*EXERCISE PROMPT:* Match the string "Avant" against each line below, and copy every line that matches.

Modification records
________

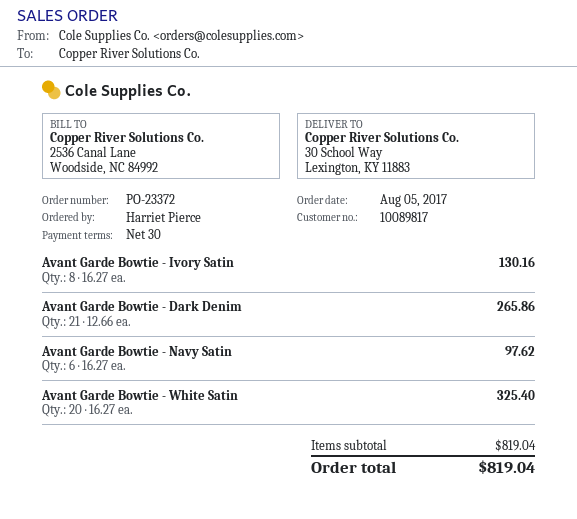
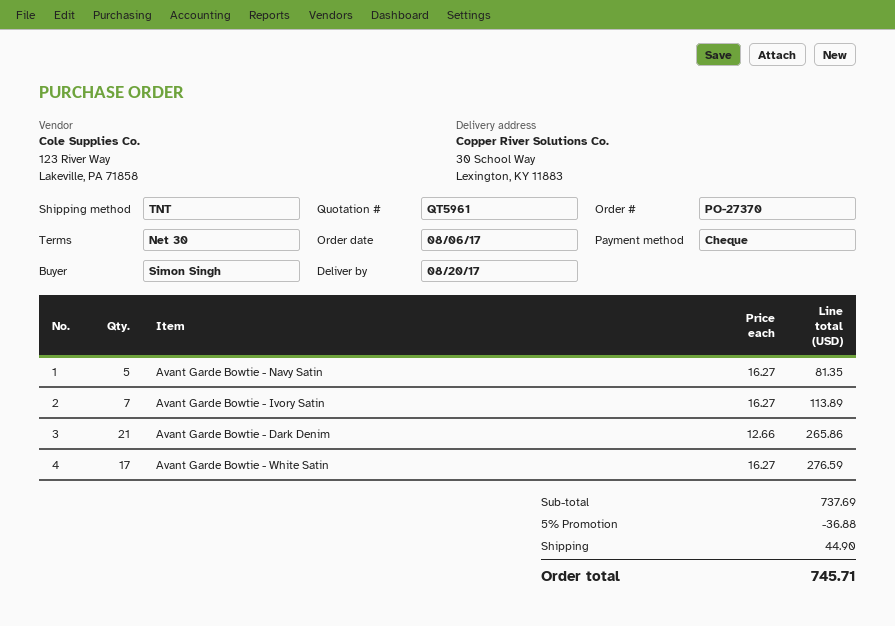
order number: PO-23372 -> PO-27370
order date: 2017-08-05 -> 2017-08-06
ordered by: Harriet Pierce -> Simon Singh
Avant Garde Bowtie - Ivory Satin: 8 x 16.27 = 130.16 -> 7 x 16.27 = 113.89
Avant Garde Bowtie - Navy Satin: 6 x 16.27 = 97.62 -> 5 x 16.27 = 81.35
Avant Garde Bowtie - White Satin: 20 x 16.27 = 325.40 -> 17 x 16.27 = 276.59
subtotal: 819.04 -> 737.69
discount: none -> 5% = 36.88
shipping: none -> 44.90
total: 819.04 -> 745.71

________

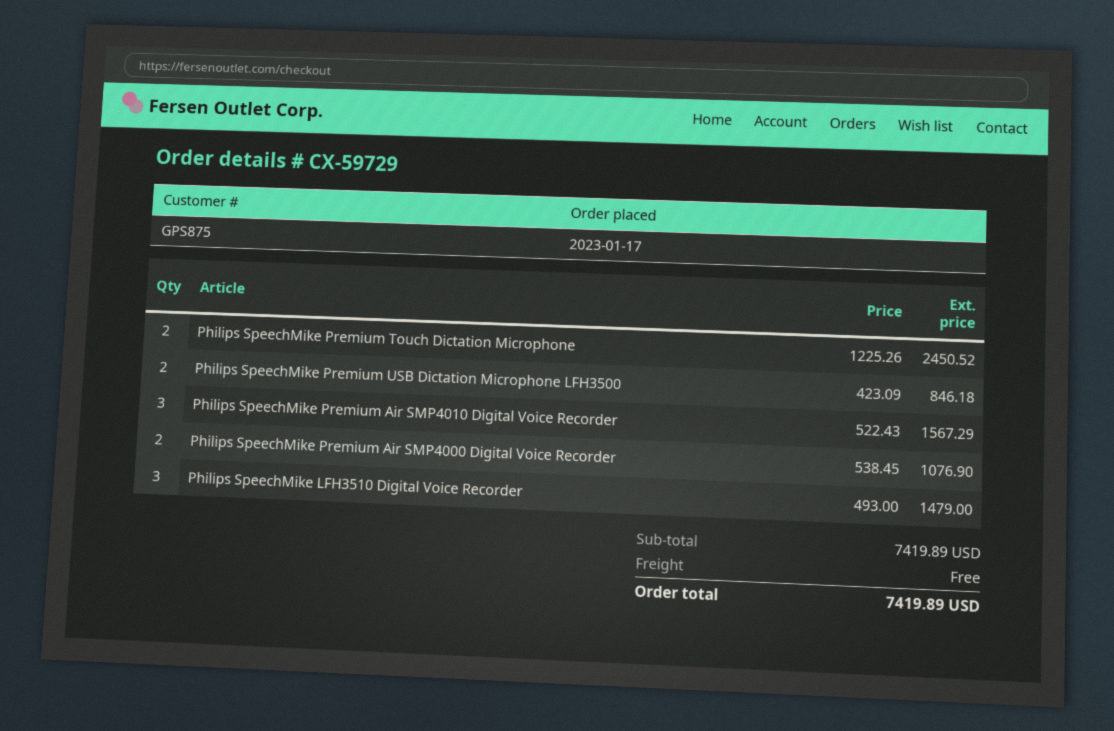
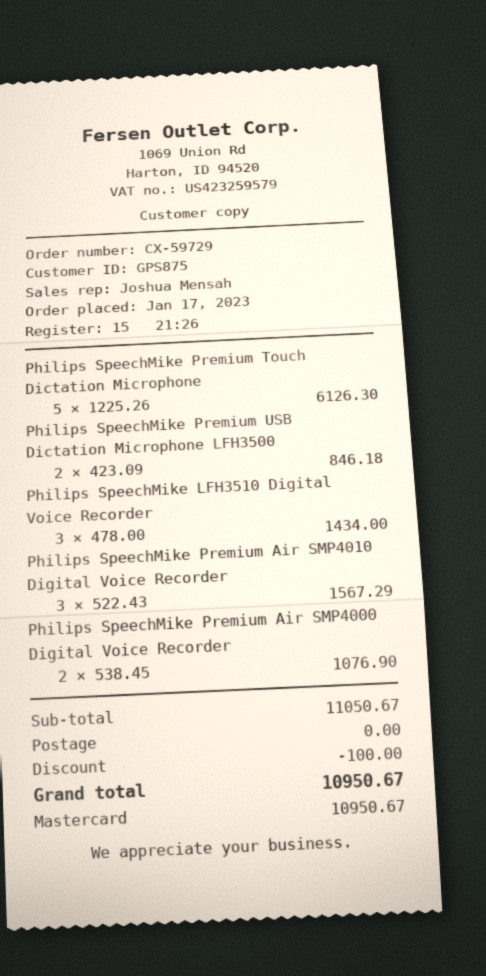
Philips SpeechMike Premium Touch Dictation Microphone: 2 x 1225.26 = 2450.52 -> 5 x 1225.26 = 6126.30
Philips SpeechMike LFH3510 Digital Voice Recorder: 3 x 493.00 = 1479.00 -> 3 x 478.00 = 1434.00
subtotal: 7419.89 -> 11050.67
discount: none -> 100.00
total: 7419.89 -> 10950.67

________

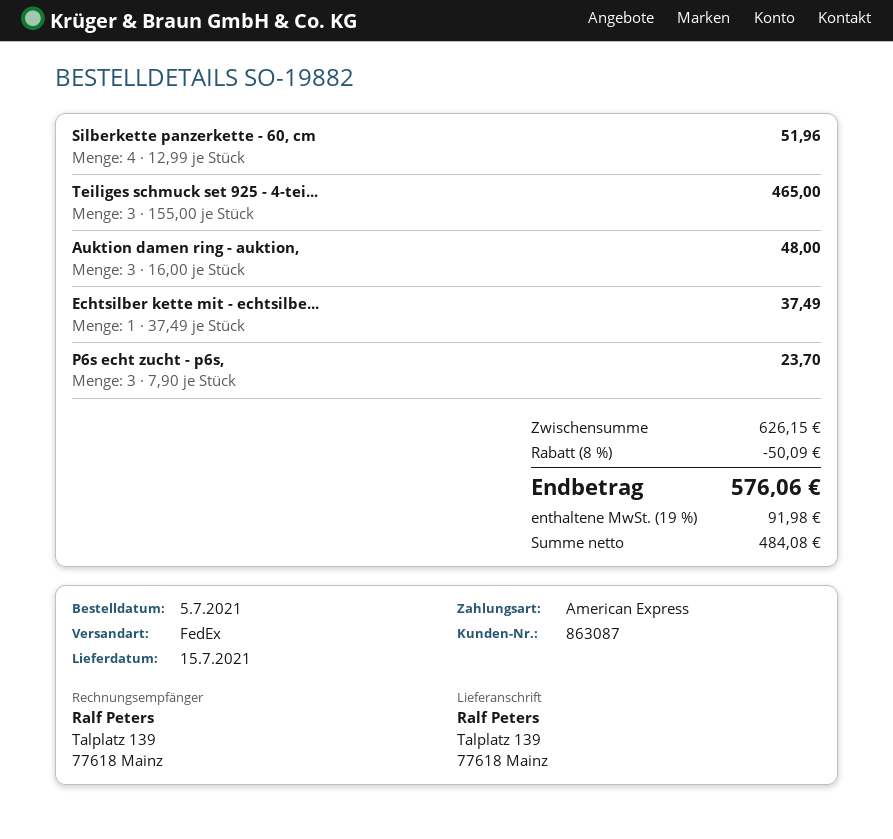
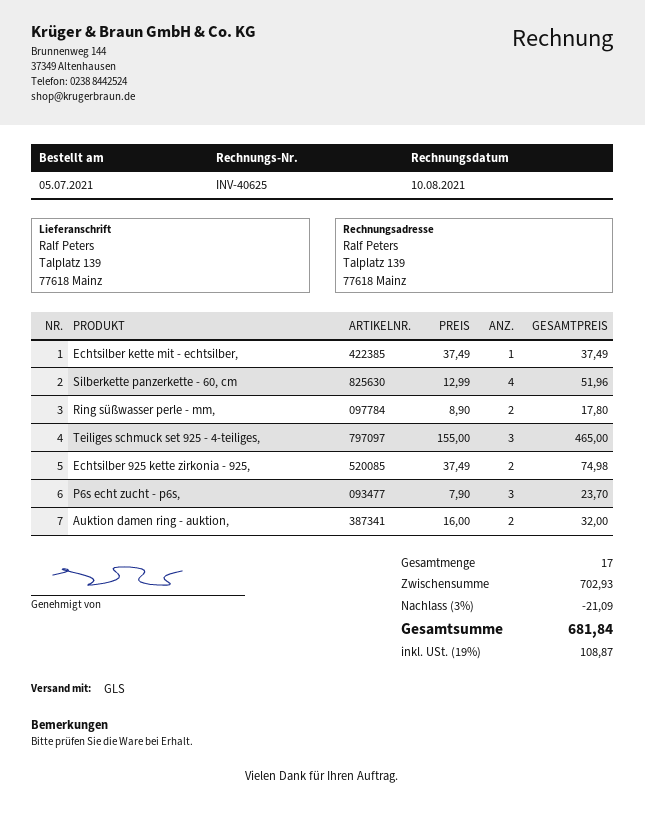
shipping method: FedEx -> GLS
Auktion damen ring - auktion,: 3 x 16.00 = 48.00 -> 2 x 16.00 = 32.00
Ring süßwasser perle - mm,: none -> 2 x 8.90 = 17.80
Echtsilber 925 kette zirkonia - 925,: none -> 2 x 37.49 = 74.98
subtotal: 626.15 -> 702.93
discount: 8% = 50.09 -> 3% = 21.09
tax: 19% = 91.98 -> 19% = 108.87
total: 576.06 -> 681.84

________

*THE ANSWER:*
Avant Garde Bowtie - Ivory Satin: 8 x 16.27 = 130.16 -> 7 x 16.27 = 113.89
Avant Garde Bowtie - Navy Satin: 6 x 16.27 = 97.62 -> 5 x 16.27 = 81.35
Avant Garde Bowtie - White Satin: 20 x 16.27 = 325.40 -> 17 x 16.27 = 276.59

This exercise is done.